Liebe KollegInnen!
Ein Artikel aus der heutigen "Presse" vormals "Neue Freie Presse Gegründet 1848"
Der langsame Tod einer Idee
VON ANDREAS UNTERBERGER
Die Gesamtschule ist tot. Nach dem mutigen Vordenker Kurt Scholz wird nun auch von anderen Sozialdemokraten diese Idee entsorgt, die lange zu den heiligen Dogmen der Sozialdemokratie gezählt hat.

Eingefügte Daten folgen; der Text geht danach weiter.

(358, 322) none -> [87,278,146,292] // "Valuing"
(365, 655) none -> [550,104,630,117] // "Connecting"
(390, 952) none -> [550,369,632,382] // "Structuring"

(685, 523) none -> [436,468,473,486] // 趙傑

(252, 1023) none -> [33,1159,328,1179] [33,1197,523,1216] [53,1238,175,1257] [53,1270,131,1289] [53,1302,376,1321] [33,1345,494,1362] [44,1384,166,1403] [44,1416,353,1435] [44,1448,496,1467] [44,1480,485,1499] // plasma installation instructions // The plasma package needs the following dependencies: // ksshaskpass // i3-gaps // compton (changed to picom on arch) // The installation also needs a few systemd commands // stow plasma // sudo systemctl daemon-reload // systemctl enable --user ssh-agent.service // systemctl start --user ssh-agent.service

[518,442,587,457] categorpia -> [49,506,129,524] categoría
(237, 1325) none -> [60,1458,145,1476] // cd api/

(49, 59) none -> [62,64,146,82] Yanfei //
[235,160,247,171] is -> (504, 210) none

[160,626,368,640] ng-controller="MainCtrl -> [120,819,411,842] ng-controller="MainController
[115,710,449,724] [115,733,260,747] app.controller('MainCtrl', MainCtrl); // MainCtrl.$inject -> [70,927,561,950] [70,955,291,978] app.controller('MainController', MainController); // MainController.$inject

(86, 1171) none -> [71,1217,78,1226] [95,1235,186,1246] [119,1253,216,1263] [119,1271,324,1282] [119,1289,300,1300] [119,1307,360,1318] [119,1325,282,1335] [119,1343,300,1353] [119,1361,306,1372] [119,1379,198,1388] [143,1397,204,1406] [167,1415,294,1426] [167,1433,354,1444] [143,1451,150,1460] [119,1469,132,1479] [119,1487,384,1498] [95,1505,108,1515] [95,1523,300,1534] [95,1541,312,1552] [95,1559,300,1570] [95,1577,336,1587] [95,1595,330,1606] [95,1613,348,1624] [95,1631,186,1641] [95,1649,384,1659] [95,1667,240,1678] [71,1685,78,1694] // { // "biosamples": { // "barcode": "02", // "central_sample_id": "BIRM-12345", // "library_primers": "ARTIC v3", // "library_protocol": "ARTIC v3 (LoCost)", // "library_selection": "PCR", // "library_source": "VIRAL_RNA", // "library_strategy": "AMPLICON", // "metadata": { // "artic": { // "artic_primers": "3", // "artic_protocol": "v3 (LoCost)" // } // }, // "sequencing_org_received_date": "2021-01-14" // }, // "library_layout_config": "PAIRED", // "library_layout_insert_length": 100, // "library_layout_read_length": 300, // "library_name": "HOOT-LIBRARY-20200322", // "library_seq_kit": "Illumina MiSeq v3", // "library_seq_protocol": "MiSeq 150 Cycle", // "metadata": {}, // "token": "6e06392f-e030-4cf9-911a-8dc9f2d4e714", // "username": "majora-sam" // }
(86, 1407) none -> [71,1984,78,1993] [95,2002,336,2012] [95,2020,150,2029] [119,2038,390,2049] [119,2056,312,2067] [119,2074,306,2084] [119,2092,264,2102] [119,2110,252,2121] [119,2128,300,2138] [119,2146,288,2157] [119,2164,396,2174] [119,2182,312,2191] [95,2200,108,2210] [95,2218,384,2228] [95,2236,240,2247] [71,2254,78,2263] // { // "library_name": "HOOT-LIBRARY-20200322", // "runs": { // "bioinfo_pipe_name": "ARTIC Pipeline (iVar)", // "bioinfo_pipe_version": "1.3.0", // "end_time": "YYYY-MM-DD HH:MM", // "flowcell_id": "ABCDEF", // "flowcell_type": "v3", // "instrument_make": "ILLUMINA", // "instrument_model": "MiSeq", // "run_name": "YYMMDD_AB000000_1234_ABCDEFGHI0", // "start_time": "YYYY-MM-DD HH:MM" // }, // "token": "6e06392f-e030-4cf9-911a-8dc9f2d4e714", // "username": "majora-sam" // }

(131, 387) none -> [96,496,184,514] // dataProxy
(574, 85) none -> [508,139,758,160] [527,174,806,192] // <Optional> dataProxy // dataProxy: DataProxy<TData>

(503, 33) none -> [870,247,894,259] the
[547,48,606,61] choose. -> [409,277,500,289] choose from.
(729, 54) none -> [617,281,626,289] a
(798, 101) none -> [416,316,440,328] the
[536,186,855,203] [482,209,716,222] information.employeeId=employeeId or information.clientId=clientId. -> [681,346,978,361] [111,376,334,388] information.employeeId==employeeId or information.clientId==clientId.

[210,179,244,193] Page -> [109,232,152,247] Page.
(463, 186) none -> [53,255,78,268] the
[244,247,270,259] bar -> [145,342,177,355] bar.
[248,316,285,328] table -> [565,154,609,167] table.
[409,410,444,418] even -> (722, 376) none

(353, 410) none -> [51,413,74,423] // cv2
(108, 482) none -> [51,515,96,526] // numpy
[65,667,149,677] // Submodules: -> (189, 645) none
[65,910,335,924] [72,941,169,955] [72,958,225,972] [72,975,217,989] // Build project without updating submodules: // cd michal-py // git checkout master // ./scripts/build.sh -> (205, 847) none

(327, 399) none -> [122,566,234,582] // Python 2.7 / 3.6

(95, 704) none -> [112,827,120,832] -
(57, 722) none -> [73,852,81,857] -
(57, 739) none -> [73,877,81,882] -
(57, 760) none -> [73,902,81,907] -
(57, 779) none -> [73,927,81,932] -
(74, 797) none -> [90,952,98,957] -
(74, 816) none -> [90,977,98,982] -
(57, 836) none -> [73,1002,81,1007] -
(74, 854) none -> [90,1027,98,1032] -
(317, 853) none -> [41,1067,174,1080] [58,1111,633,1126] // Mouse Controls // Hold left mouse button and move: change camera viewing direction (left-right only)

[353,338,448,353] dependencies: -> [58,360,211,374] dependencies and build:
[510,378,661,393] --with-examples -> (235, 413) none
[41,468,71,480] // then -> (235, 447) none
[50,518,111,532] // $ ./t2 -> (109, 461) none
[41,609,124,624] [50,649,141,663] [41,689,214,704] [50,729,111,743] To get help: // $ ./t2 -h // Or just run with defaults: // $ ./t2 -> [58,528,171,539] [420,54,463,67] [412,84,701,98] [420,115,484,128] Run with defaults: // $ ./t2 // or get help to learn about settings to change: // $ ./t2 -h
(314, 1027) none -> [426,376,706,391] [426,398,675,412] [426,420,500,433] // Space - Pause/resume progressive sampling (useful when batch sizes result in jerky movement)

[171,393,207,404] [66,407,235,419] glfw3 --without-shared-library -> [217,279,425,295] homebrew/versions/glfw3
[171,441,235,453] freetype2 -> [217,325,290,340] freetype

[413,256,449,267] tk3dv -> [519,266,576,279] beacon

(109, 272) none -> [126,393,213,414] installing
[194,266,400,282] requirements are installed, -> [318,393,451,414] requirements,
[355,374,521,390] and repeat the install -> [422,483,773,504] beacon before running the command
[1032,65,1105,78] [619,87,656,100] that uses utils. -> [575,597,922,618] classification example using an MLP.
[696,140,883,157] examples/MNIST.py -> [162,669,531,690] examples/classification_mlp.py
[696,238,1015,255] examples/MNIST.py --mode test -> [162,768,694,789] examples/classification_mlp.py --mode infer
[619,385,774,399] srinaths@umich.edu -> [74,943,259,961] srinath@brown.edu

Damit schüttelt die SPÖ wieder ein wenig vom uralten Staub der Geschichte ab. Gratulation. Zugleich muß man freilich hoffen, daß künftige Modemisierungsschritte etwas rascher erfolgen; denn die Jahrzehnte, die die Abkehr von der Gesamtschule gedauert hat, werden bei weiteren geistigen Reformen der ältesten Partei Österreichs viel zu viel sein. Auch wenn dieses Tempo offenbar zur Tradition der SPÖ gehört, wie etwa die unendlich langsame Aufgabe des Habsburger-Kannibalismus oder des Verstaatlichten-Dogmas gezeigt hat (das von den Wiener Rathaus-Sozialisten übrigens noch jetzt angebetet wird). Und bei Neutralität oder dem Glauben an den Monopolrundfunk sind es sogar bis heute nur wenige mutige Sozialdemokraten, die aus den vorgeschriebenen Denkbahnen auszubrechen wagen.
Zurück zur Schule: Dort ist ja nicht die Gesamtschule das wirkliche Thema, dort ist aus anderen Gründen SOS angesagt: Denn längst schauen Personalchefs nicht mehr auf den Schultyp, den ein Postenbewerber absolviert hat, sondern auf die konkrete Schule: Ist es eines jener Häuser, in denen die Absolventen etwas lernen, in denen ihnen Leistung abverlangt und Wissen vermittelt, wird? Oder kommt der Kandidat aus einer Anstalt, in der vermeintlich moderne Pädagogen jede Leistungsorientierung ablehnen? In der es nur darum geht, lieb zueinander zu sein; in der der diffuse Allerweltsbegriff „soziale Kompetenz" anstelle irgendwelcher konkreter Fähigkeiten vermittelt wird; in der Lehrer lediglich darauf Wert legen, daß die Schüler sie per Vornamen anreden und genauso breiten Dialekt reden wie die Lehrer selbst; in der Lehrer nicht dann als gut gelten, wenn die Kinder bei ihnen viel lernen, sondern wenn bei ihnen niemand durchfällt.
Viele Lehrer werden ob solcher kapitalistischer Maßstäbe angewidert den Kopf schütteln. Es gibt aber zum Glück noch viele andere, die wissen, daß nur gut ausgebildete Absolventen die Pensionen der Zukunft erarbeiten können. Auch die der Lehrer."
LG Herbert Till
PS: Wen wundert es, dass "Die Presse" vormals "Neue Freie Presse, gegründet 1848" einen der größten Brocken der Presseförderung in Österreich bekommen hat?